Mientras vivimos, nada hay en nosotros que no sufra retoque y complemento. Todo es revelación, todo es enseñanza, todo es tesoro oculto, en las cosas; y el sol de cada día arranca de ellas nuevo destello de originalidad. Y todo es, dentro de nosotros, según transcurre el tiempo, necesidad de renovarse, de adquirir fuerza y luz nuevas, de apercibirse contra males aún no sentidos, de tender a bienes aún no gozados; de preparar, en fin, nuestra adaptación a condiciones de que no sabe la experiencia. Para satisfacer esta necesidad y utilizar aquel tesoro, conviene mantener viva en nuestra alma la idea de que ella está en perpetuo aprendizaje e iniciación continua. Conviene, en lo intelectual, cuidar de que jamás se marchite y desvanezca por completo en nosotros, el interés, la curiosidad del niño, esa agilidad de la atención nueva y candorosa, y el estímulo que nace de saberse ignorante (ya que lo somos siempre), y un poco de aquella fe en la potestad que ungía los labios del maestro y consagraba las páginas del libro, no radicada ya en un solo libro, ni en un solo maestro, sino dispersa y difundida donde hay que buscarla.
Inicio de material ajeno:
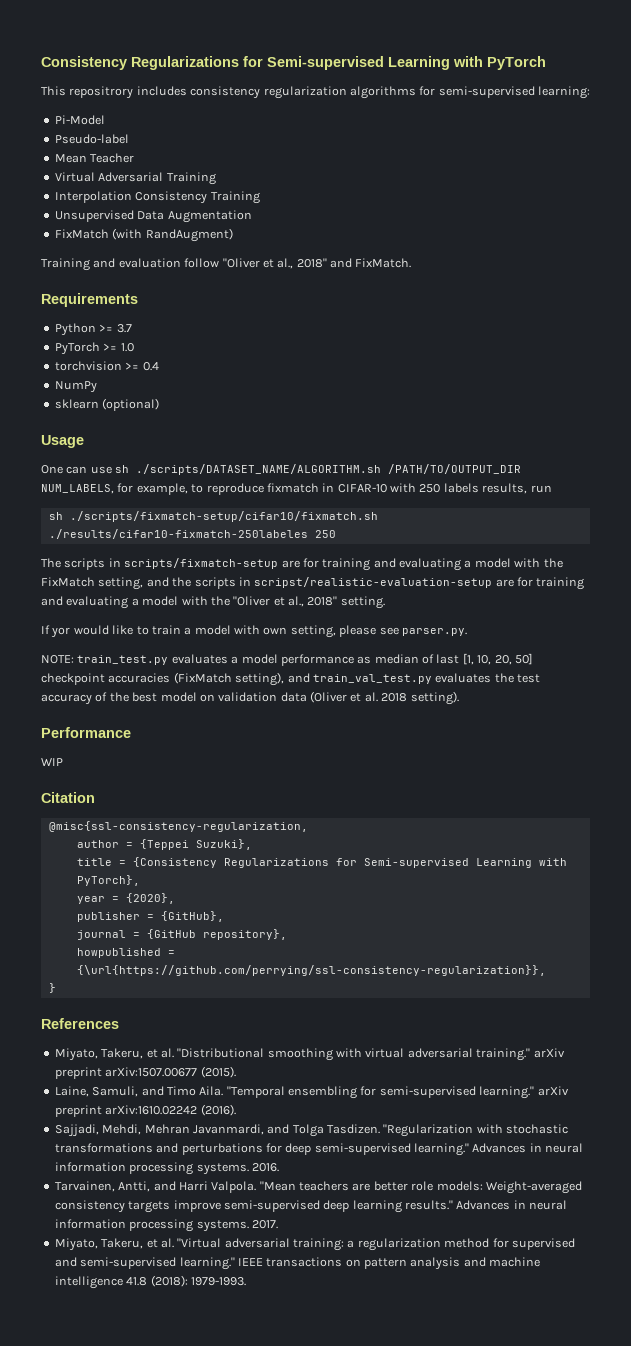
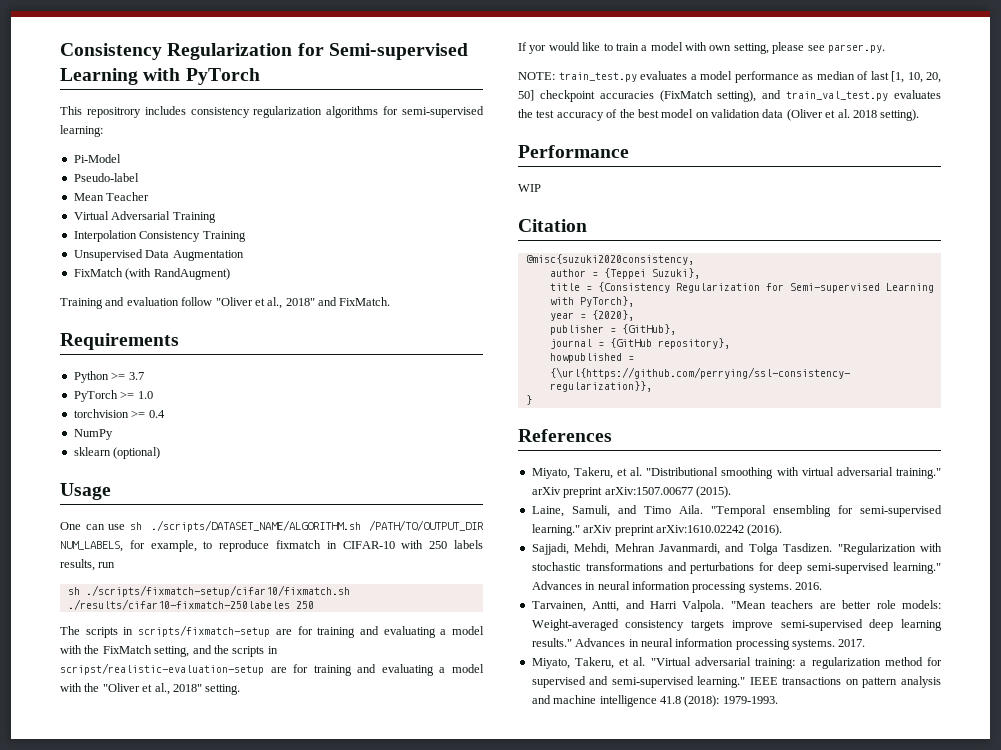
- Consistency Regularizations for Semi-supervised Learning with PyTorch
+ Consistency Regularization for Semi-supervised Learning with PyTorch
- @misc{ssl-consistency-regularization,
+ @misc{suzuki2020consistency,
- title = {Consistency Regularizations for Semi-supervised Learning with PyTorch},
+ title = {Consistency Regularization for Semi-supervised Learning with PyTorch},

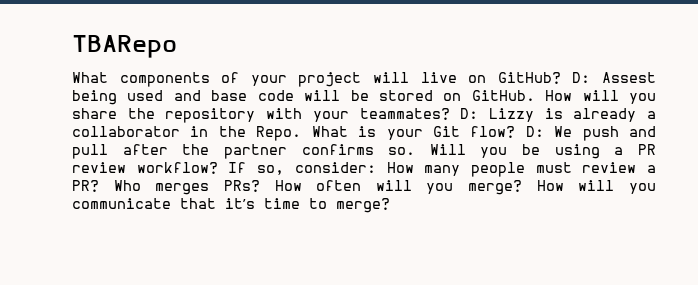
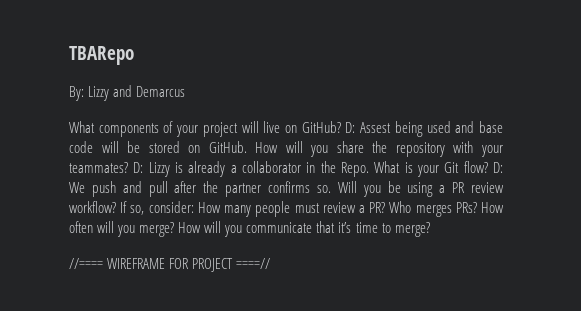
+ By: Lizzy and Demarcus
+ //==== WIREFRAME FOR PROJECT ====//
Y en la disciplina del corazón y la voluntad, de donde el alma de cada cual toma su temple, conviene, aun en mayor grado, afinar nuestra potencia de reacción, vigilar las adquisiciones de la costumbre, alentar cuanto propenda a que extendamos a más ancho espacio nuestro amor, a nueva aptitud nuestra energía, y concitar las imágenes que anima la esperanza contra las imágenes que mueve el recuerdo, legiones enemigas que luchan, la una por nuestra libertad, la otra por nuestra esclavitud.
J. E. Rodó, Motivos de Proteo, publicado en 1909. Según manifestara Romeo Pérez Antón, integrante de la Sociedad Rodoniana en entrevista para La Mañana, “Motivos de Proteo es la obra filosófica por excelencia de Rodó”.